# Getting supplies in Canada.



## sweetcindylou (Feb 9, 2013)

Hi everyone. 

I am new to sopaing and have only recently started. So for I have made two batches and am in love with it.  My issue however is obtaining the right supplies without having to send for them.  I like the idea of going into a store and smelling the scents and being able to purchase products right there.

I hade done weeks of research before venturing out, recipe in hand to gather the ingredients. I must admit, this was more of a task than actually making the soap.  Why is it so hard to find these products? Or, is it just me being a newbie? I looked everyone for specific ingredients. I checked stores, health food stores, Wal-Mart...everywhere.  Am I blind?? When I did finally find the ingredients the prices were out of this world. I'm sure I spent well over $150 to get start up ingredients and that doesn't even include purchasing EO that I already had on hand and other ingredients like shea and cocoa butter and coconut oil.  

Any suggestions would be more than appreciated. Thanks!


----------



## deirdreanne (Feb 9, 2013)

Where are you located?


----------



## sweetcindylou (Feb 9, 2013)

deirdreanne said:


> Where are you located?



I am in the Ottawa area.


----------



## deirdreanne (Feb 9, 2013)

Hmmm I'm not sure about what's local to you, I'm in BC. When I started, I tried to get things in local shops, but ultimately found (like you) that a lot of things either weren't available or were too expensive. I ended up learning about a place in Surrey, BC called Voyageur that sells practically everything online. The prices to me are good (they're having a sale right now actually) and the shipping costs very reasonable (of course I'm much closer). I did find a local homesteaders type shop that sells cocoa butter, but they actually buy from Voyageur, so it's cheaper to go directly to the source. 
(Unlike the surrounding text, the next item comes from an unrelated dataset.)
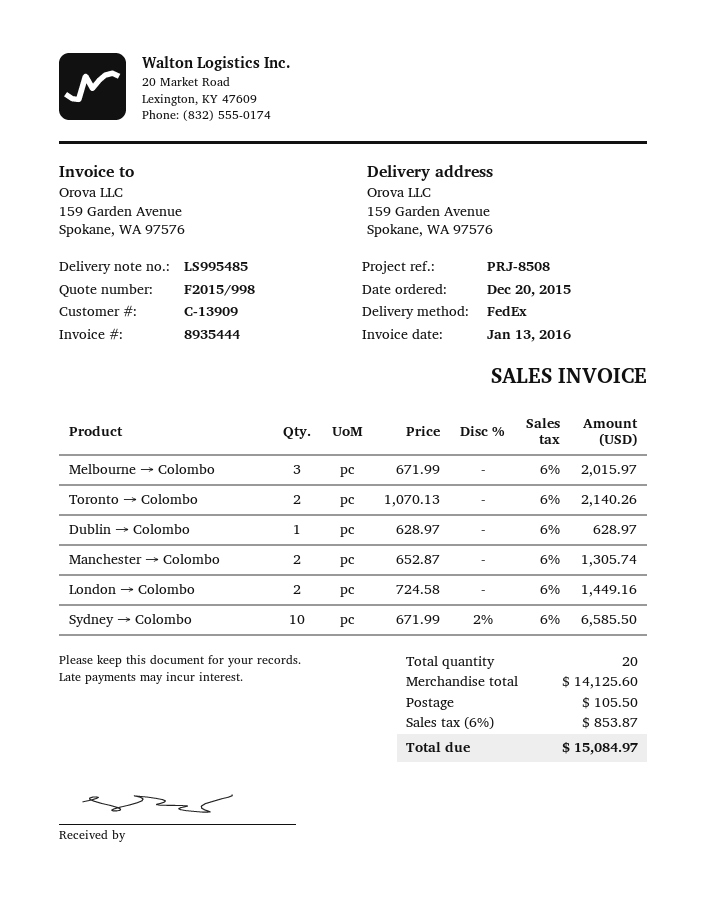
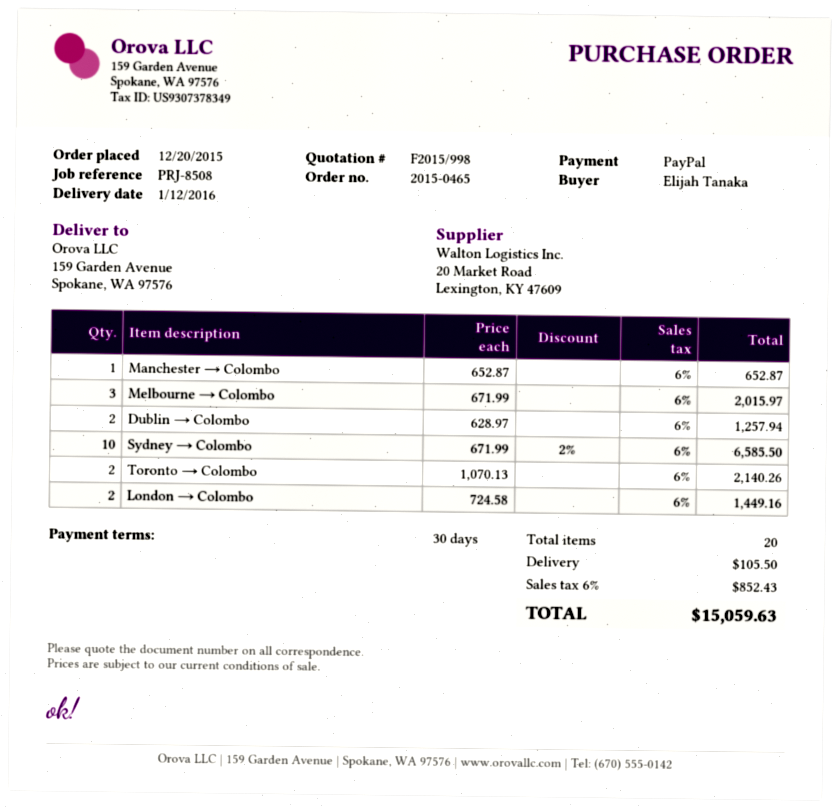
Dublin → Colombo: 1 x 628.97 = 628.97 -> 2 x 628.97 = 1257.94
Manchester → Colombo: 2 x 652.87 = 1305.74 -> 1 x 652.87 = 652.87
tax: 6% = 853.87 -> 6% = 852.43
total: 15084.97 -> 15059.63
I'd like to be able to smell essential oils before I buy, but the prices are just so much better online. For example, 15ml of lavender at my local health food store costs about the same amount as 100ml online. So I buy most bulk oils, butters and essential oils online, but I am able to get lye locally at Home Hardware, botanicals, etc. at a health food store and pomace olive oil at a Persian store down the street. 

I should mention that Voyageur actually has a store front, it's just not very convenient for me to get there. Maybe some suppliers in your area have store fronts?


----------



## Lindy (Feb 9, 2013)

I'm in BC too.  

New Directions - Toronto area
Canwax - Huntsville
Saffire Blue - Tillsonburg
Cheers


----------



## 100%Natural (Feb 10, 2013)

My favourite supplier in Canada right now is Canwax.  I live in a rural area in Ontario where you can't find soaping ingredients easily.  Their shipping is fast (but not overly cheap), but nothing is cheap to ship these days.

Their selection is excellent too and I rarely have to go elsewhere to find what I'm looking for.  I've done some comparison pricing and you'd be hard-pressed to find your ingredients cheaper.

www.canwax.com


----------



## aab1 (Aug 4, 2013)

I get my supplies from www.saffireblue.ca, they are in Ontario and shipping is incredibly cheap (normally just over $15 for orders weighing about 50 lbs and I'm in Quebec). They have tons of products and each product available in a very wide range of sizes.


----------



## CaraCara (Aug 4, 2013)

Most of your oils can be found in the grocery stores. Freshco carries CO for 2.99/450 gr. Not as cheap as ordering but will do in a pinch. Bulk CO and PO, as well as sodium hydroxide/potassium hydroxide can be found at BSC chemicals on Cyrville Road. The oils are expensive ($7.10/kg) and the service bites but it's there. TNT grocery carries rice bran oil ($8.99/L and makes really nice soap). Propylene glycol can be sourced locally and cheaply at Glebe Apothecary (should you be inclined to try and make translucent soap one day ).

So far my fave suppliers in Canada are Saffire Blue and New Directions Aromatics, in London and Toronto. The latter has cheaper oils, the former has better quality FO's, IMO.

There is also the option of purchasing online from the US and sending your goods to a holding location in Ogdensburg, depending on how close you are to the border. I'm in Ottawa South so getting there is not an issue. I am considering doing this for FO's and EO's, as I would like to try the ones in the US but the shipping to Canada is about 4-5 times higher than to a US zip code, and some suppliers ship for free.


----------



## savonierre (Aug 4, 2013)

It is not easy getting ingredients here in Canada. I find soap making coops on forums a great help. I use Natures Garden for FO's they have deals and the shipping is reasonable. You can get lye at chemical supply places. If you look in the phone book there should be some there. I paid $60.00 for 50#.


----------



## DonnaC (Sep 8, 2013)

There's also Candora Soap and Soap Supplies located in London ON. www.candorasoap.ca


----------



## AmyW (Sep 8, 2013)

I use creationsfromeden.com (AB) - for lye and oils shipping is reasonable, Voyageur (BC) - for EOs and most everything else, and am switching my FOs to Natures Garden (USA) because they Ship USPS - no duty/customs/ridiculous UPS fees and I prefer their FOs over any of those available in canada. Peak Candles in the US is my favourite but the UPS fees were outrageous.


----------



## savonierre (Sep 8, 2013)

Voyageur has a 20% off sale on right now..


----------



## Lindy (Sep 9, 2013)

I love Voyageur and yes my credit card is crying in the corner from the sale... or should I say my purchase....


----------